Content revision data:
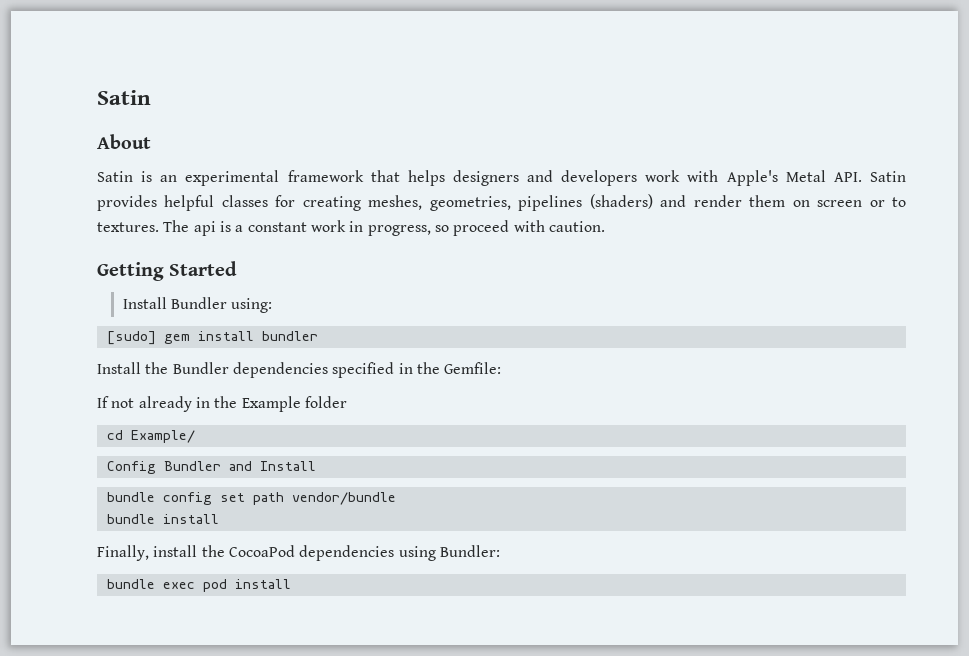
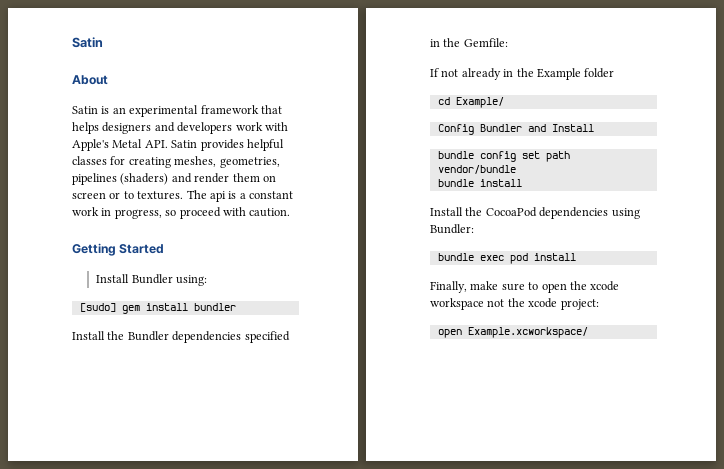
[97,545,198,561] Finally, install -> [430,207,463,216] Install
(291, 584) none -> [430,281,620,293] [430,298,599,310] [437,327,588,338] // Finally, make sure to open the xcode workspace not the xcode project: // open Example.xcworkspace/

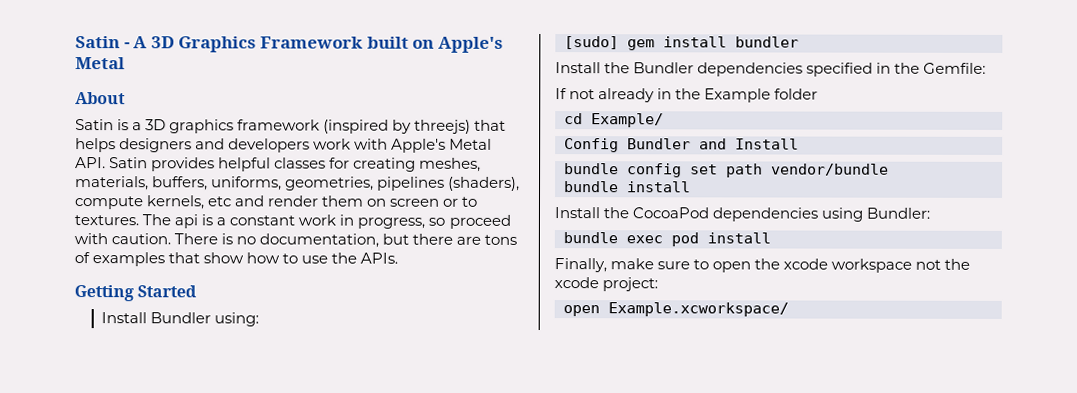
[72,37,103,48] [72,75,108,85] [72,105,259,117] Satin // About // Satin is an experimental framework -> [75,36,503,53] [75,57,125,70] [75,92,126,105] [75,119,472,134] Satin - A 3D Graphics Framework built on Apple's Metal // About // Satin is a 3D graphics framework (inspired by threejs)
[219,157,280,168] [72,173,169,185] geometries, pipelines (shaders) -> [75,176,521,191] [74,195,232,210] materials, buffers, uniforms, geometries, pipelines (shaders), compute kernels, etc
(291, 212) none -> [174,233,518,248] [74,252,399,267] There is no documentation, but there are tons of examples that show how to use the APIs.

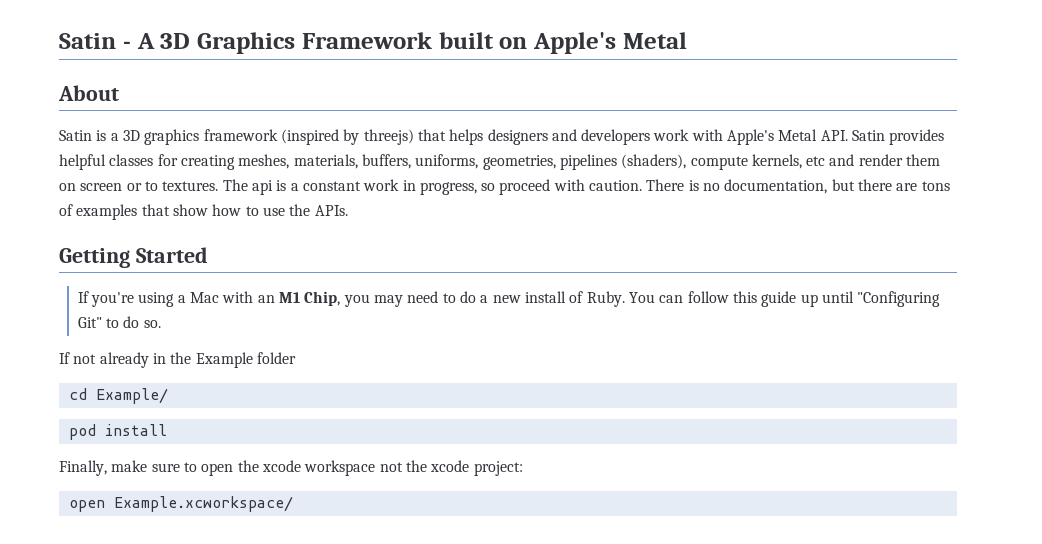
[101,312,260,327] [564,36,799,51] [555,62,987,77] Install Bundler using: // [sudo] gem install bundler // Install the Bundler dependencies specified in the Gemfile: -> [77,291,941,307] [77,316,161,328] If you're using a Mac with an M1 Chip, you may need to do a new install of Ruby. You can follow this guide up until "Configuring Git" to do so.
[564,138,799,153] [564,163,889,178] [564,181,691,193] [554,207,931,222] [563,232,663,244] Config Bundler and Install // bundle config set path vendor/bundle // bundle install // Install the CocoaPod dependencies using Bundler: // bundle exec -> (168, 396) none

* Assignment: The preceding entries should be duplicated word for word; no picture belongs in the copy.

* Result of the task:
[97,545,198,561] Finally, install -> [430,207,463,216] Install
(291, 584) none -> [430,281,620,293] [430,298,599,310] [437,327,588,338] // Finally, make sure to open the xcode workspace not the xcode project: // open Example.xcworkspace/

[72,37,103,48] [72,75,108,85] [72,105,259,117] Satin // About // Satin is an experimental framework -> [75,36,503,53] [75,57,125,70] [75,92,126,105] [75,119,472,134] Satin - A 3D Graphics Framework built on Apple's Metal // About // Satin is a 3D graphics framework (inspired by threejs)
[219,157,280,168] [72,173,169,185] geometries, pipelines (shaders) -> [75,176,521,191] [74,195,232,210] materials, buffers, uniforms, geometries, pipelines (shaders), compute kernels, etc
(291, 212) none -> [174,233,518,248] [74,252,399,267] There is no documentation, but there are tons of examples that show how to use the APIs.

[101,312,260,327] [564,36,799,51] [555,62,987,77] Install Bundler using: // [sudo] gem install bundler // Install the Bundler dependencies specified in the Gemfile: -> [77,291,941,307] [77,316,161,328] If you're using a Mac with an M1 Chip, you may need to do a new install of Ruby. You can follow this guide up until "Configuring Git" to do so.
[564,138,799,153] [564,163,889,178] [564,181,691,193] [554,207,931,222] [563,232,663,244] Config Bundler and Install // bundle config set path vendor/bundle // bundle install // Install the CocoaPod dependencies using Bundler: // bundle exec -> (168, 396) none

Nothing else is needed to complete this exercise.